Danbi LEE ; Young Hwa CHUNG ; Sae Hwan LEE ; Yoon seon LEE ; Don LEE ; Jeong Eun HWANG ; Kang Mo KIM ; Young Suk LIM ; Han Chu LEE ; Eunsil YU ; Young Sang LEE ; Dong Jin SUH
Gut and Liver 2007;1(1):49-55
BACKGROUND/AIMS: The authors examined whether the response to interferon (IFN) therapy can affect the development of hepatocellular carcinoma (HCC) in chronic hepatitis B (CHB) patients. METHODS: Out of 353 biopsy-proven CHB patients, 229 (65%) were treated with IFN-alpha for 6 to 12 months. They were followed for a median period of 75 months (range, 6-120). In patients treated with IFN, biochemical and virologic responses were evaluated at the end of treatment (EOT).
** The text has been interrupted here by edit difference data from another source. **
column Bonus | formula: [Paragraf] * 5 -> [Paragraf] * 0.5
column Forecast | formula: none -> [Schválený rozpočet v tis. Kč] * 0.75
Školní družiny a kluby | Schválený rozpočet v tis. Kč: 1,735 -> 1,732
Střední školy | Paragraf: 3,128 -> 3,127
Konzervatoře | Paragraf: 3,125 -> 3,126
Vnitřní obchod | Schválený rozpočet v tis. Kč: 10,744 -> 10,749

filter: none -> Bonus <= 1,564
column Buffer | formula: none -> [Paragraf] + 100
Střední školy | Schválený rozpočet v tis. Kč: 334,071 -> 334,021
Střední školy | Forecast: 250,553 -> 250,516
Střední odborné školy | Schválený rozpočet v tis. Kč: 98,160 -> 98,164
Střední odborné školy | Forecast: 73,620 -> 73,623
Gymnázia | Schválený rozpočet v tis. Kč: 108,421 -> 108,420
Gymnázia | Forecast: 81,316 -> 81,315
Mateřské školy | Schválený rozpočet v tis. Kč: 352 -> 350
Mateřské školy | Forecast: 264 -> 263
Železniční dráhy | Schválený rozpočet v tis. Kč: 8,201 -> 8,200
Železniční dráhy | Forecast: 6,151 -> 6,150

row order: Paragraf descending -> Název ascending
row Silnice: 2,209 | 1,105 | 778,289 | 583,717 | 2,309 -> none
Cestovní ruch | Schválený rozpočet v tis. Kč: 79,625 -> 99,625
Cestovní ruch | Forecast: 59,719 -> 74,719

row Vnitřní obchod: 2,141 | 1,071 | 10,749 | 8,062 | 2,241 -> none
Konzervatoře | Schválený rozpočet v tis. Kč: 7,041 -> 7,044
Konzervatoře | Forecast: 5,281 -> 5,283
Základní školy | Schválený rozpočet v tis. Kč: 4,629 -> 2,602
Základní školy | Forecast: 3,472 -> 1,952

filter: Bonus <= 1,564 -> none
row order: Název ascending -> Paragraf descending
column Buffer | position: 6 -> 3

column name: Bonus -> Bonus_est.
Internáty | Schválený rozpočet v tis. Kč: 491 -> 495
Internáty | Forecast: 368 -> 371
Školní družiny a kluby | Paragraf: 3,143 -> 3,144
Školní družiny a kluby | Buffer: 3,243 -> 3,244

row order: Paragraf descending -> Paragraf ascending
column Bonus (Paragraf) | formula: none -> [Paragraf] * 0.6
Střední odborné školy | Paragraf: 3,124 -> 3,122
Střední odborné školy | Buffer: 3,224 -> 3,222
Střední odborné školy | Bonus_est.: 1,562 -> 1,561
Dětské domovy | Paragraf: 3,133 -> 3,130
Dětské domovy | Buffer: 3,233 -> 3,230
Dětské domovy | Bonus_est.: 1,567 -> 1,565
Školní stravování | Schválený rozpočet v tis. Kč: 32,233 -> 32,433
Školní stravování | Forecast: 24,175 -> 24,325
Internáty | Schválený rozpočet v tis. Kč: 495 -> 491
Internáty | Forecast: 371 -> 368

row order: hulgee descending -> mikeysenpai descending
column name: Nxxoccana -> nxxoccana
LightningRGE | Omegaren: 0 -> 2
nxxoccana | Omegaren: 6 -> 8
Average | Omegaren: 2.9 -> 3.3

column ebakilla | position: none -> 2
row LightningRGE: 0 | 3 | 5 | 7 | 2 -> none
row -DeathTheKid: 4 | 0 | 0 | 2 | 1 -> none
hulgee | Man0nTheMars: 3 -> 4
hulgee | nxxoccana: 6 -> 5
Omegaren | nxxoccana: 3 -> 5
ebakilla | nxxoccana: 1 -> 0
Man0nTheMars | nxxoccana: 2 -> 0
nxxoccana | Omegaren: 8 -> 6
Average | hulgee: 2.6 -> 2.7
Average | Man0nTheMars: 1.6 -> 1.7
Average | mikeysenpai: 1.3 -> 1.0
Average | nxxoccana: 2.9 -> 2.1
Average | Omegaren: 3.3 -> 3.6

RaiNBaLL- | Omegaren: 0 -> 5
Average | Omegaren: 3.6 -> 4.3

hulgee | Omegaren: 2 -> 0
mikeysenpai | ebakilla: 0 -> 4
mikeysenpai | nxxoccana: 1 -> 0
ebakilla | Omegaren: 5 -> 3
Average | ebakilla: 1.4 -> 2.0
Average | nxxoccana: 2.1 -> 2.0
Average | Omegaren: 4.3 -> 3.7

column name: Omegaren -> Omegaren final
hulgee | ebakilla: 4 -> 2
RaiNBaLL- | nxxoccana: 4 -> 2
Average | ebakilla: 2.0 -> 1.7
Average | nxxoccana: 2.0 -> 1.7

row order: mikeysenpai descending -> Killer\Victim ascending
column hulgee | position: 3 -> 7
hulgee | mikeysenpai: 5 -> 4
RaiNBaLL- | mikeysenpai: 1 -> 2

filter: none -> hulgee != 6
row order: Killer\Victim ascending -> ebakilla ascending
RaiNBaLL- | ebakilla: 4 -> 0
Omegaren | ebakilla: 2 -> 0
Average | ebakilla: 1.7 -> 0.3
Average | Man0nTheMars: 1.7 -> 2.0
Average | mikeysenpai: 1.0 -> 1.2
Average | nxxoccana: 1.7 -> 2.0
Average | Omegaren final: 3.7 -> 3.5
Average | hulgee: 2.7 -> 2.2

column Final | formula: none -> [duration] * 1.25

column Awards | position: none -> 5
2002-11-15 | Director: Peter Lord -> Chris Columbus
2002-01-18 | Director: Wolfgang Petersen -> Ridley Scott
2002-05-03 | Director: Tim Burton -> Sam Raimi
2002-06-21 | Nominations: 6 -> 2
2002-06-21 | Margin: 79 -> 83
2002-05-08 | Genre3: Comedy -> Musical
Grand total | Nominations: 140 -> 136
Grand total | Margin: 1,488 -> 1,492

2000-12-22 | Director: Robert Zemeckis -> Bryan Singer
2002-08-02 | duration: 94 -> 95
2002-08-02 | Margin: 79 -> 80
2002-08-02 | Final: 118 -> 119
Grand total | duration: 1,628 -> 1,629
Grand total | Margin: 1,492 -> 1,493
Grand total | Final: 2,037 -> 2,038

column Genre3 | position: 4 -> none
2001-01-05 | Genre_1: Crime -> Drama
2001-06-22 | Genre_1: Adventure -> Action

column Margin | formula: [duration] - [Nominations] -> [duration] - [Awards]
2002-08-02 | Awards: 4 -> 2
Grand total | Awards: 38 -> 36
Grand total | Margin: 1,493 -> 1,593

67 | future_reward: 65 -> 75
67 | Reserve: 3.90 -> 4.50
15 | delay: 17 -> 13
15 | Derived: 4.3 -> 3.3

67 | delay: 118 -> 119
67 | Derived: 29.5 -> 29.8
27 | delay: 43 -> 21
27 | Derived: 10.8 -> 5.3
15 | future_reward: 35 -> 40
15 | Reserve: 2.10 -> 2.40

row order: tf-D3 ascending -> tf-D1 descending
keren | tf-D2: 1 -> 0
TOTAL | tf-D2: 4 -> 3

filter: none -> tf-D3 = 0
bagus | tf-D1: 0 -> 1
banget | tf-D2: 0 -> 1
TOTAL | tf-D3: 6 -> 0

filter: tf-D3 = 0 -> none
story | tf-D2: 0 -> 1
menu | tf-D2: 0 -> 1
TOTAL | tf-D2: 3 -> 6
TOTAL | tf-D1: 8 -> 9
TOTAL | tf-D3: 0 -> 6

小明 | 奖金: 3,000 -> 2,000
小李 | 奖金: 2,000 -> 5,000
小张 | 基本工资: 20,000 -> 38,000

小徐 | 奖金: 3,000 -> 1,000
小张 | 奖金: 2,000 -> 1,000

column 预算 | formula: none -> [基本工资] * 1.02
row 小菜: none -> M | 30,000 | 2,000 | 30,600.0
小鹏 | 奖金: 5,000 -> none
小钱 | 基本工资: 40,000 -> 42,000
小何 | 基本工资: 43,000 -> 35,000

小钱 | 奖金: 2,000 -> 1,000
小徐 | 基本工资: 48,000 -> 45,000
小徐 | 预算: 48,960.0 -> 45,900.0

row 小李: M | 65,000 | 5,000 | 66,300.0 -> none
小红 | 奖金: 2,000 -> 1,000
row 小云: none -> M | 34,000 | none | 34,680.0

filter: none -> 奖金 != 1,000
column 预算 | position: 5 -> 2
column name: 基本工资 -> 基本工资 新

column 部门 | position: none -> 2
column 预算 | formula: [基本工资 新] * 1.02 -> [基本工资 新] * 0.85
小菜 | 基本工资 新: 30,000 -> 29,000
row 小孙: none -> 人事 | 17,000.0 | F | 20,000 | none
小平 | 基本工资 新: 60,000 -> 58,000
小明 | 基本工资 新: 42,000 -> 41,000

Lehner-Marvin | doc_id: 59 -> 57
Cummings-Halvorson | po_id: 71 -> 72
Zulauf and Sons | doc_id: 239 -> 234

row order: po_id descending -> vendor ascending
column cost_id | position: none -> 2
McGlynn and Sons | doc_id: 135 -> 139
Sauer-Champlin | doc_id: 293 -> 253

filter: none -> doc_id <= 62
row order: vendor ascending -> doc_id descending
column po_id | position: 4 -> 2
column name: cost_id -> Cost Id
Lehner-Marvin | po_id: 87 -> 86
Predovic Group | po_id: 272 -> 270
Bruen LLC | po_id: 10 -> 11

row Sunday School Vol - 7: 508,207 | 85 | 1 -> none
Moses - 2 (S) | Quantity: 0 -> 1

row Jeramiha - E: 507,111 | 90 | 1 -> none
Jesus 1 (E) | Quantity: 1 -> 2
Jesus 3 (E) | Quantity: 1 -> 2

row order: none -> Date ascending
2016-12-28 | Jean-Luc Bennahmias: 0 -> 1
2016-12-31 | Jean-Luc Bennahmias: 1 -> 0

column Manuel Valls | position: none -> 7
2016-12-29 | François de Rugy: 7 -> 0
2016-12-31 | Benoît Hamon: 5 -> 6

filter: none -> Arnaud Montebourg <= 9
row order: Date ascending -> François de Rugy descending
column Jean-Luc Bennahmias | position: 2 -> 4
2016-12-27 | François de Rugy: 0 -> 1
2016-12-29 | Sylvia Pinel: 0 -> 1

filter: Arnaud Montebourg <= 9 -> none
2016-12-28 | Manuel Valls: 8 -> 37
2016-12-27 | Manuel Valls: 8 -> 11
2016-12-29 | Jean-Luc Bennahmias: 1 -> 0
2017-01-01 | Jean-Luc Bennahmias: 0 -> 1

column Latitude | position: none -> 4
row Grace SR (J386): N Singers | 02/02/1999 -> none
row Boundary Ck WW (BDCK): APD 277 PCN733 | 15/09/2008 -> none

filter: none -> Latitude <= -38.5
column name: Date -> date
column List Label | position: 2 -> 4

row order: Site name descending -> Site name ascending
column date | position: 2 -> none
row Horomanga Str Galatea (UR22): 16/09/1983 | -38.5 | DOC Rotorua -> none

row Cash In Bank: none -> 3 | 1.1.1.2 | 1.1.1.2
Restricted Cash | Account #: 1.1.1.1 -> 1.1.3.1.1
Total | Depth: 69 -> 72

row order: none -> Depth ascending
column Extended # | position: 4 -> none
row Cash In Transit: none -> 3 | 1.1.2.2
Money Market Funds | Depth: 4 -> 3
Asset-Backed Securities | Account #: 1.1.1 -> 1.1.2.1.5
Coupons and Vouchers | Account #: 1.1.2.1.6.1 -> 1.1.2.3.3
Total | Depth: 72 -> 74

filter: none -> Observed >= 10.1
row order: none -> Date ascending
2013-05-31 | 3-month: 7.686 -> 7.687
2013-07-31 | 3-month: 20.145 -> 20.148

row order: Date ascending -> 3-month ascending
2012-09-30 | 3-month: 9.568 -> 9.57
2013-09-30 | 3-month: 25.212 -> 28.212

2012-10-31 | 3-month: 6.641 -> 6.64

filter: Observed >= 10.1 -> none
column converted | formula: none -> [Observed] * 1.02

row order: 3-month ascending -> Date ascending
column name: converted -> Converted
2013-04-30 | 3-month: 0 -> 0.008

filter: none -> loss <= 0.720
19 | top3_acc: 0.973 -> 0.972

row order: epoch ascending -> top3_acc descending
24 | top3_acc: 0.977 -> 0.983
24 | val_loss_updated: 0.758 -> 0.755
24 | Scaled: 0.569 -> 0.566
The cumulative incidence rates of HCC were calculated and analyzed in relation to baseline characteristics as well as biochemical and virologic responses to IFN therapy. RESULTS: The overall cumulative incidence of HCC was 0%, 0.8%, 3.7% and 5.5% at 3, 5, 7 and 8 years, respectively. Age, serum AFP levels and the stage of fibrosis were significantly associated with the occurrence of HCC. As a whole, IFN therapy did not affect the occurrence of HCC. Among the patients treated with IFN, biochemical responders had low HCC incidence rates compared with non-responders (p=0.018). However, the HCC incidence rates of virologic responders were not different from non-responders (p=0.203). CONCLUSIONS: Biochemical rather than virologic response to IFN therapy may be more closely associated with decrease of HCC incidence in CHB patients.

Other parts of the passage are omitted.